Menurut sejarawan Ong Hok Ham dalam Dari Soal Priayi sampai Nyi Blorong,
gaya hidup mewah kaum priyayi membuat pemerintah kolonial harus
mengontrol mereka. Soalnya, “setiap pemerintah khawatir bila pejabatnya
hidup mewah di luar kemampuan mereka dan tidak loyal.”
Priyayi berasal dari kata para yayi (para adik), maksudnya adik raja dalam arti abstrak. “Kata ini diterangkan oleh masyarakat Jawa melalui jarwa dhosok,
etimologi yang timbul di masyarakat luas. Faktual atau tidaknya
keterangan etimologi itu sukar dibuktikan, sebab kata priyayi tidak
didapati pada teks-teks yang lebih tua dari abad 19,” tulis Sartono
Kartodirjo, dkk., dalam Perkembangan Peradaban Priyayi.
Betapapun memiliki kekuasaan absolut,
seorang raja tidak dapat memerintah sendiri dan bergantung pada kaum
priyayi. Karena itu, Ong mengartikan priyayi sebagai sekelompok kecil
orang yang diberi jabatan atau mendapat mandat dari raja untuk membantu
memerintah rakyat. Kelompok kecil ini diangkat karena jasanya dalam
perebutan kekuasaan, hubungan darah, favoritisme, atau keturunan.
Kendati demikian, seorang keturunan priyayi bila tidak memiliki jabatan
bukanlah priyayi. Sebaliknya, anak petani atau lurah yang mendapat
jabatan kecil, tergolong priyayi.
“Priyayi, pendek kata,” tulis Ong,
“adalah alat raja dan bukan anggota birokrasi dalam pengertian sekarang.
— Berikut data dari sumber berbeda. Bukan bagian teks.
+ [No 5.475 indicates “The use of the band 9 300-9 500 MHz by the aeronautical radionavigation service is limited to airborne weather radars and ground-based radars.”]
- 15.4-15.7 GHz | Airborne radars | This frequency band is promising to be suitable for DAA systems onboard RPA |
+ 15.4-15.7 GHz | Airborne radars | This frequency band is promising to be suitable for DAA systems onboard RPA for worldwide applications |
Tugas mereka kebanyakan hanyalah mengumpulkan pajak, tenaga kerja, dan
lain-lain demi kepentingan kerajaan. Fungsi priyayi dalam masyarakat
tidak ada sehingga priyayi lebih tepat disebut elite penguasa daripada
birokrasi.”
Adalah Herman Willem Daendels, gubernur
jenderal Hindia Belanda (1808-1811), yang melahirkan konsep negara
modern pertama di Indonesia dengan birokrasi yang rasional. Daendels
dikenal sebagai “Marsekal Guntur” karena sikapnya yang tegas dan radikal
terhadap penyelewengan. Aparatur pemerintah Hindia Belanda, yang kelak
disebut Binnenlandsche Bestuur (BB), sering disebut sebagai
contoh klasik dari birokrasi modern. Korps pegawai kolonial ini sebagian
besar adalah orang-orang Belanda yang berpendidikan tinggi.
Selain BB, pemerintah Hindia Belanda menerapkan dual system dengan mempertahankan kaum priyayi atau pangreh praja (mereka yang memerintah negara) atau Inlansche Bestuur (penguasa
bumiputera). Sehingga, sering disebut pemerintahan kolonial tidak
langsung. Kaum priyayi dibutuhkan pemerintah kolonial demi menggenjot
hasil agraria ekspor seperti gula, kopi, dan teh.
Kaum priyayi tidak terganggu kedudukannya
di masa pendudukan Jepang, malahan digunakan. Ketika Indonesia merdeka,
mereka juga menjadi unsur penting dalam negara baru. Sebab, selain
berpendidikan modern atau Barat, mereka mempunyai pengalaman memerintah
sejak lama.
“Pegawai negeri Indonesia kini, yang terkenal dengan Korpri, biarpun dari sudut kebangsaan berasal dari pangreh praja atau Inlandsche Bestuur, namun sebagai lembaga dari BB,” tulis Ong.
Yang
mengherankan, lanjut Ong, BB ini berasal dari aparatur VOC yang korup
tetapi dapat ditransformasi menjadi sesuatu yang modern dan tidak korup.
Selain itu BB dikenal cukup efisien dan jujur. Hal ini karena beberapa
hal yang mendukungnya, seperti perbaikan gaji, pendidikan, pembagian
tugas yang jelas, tanggungjawab, dan juga l’esprit de corps (semangat sejabatan).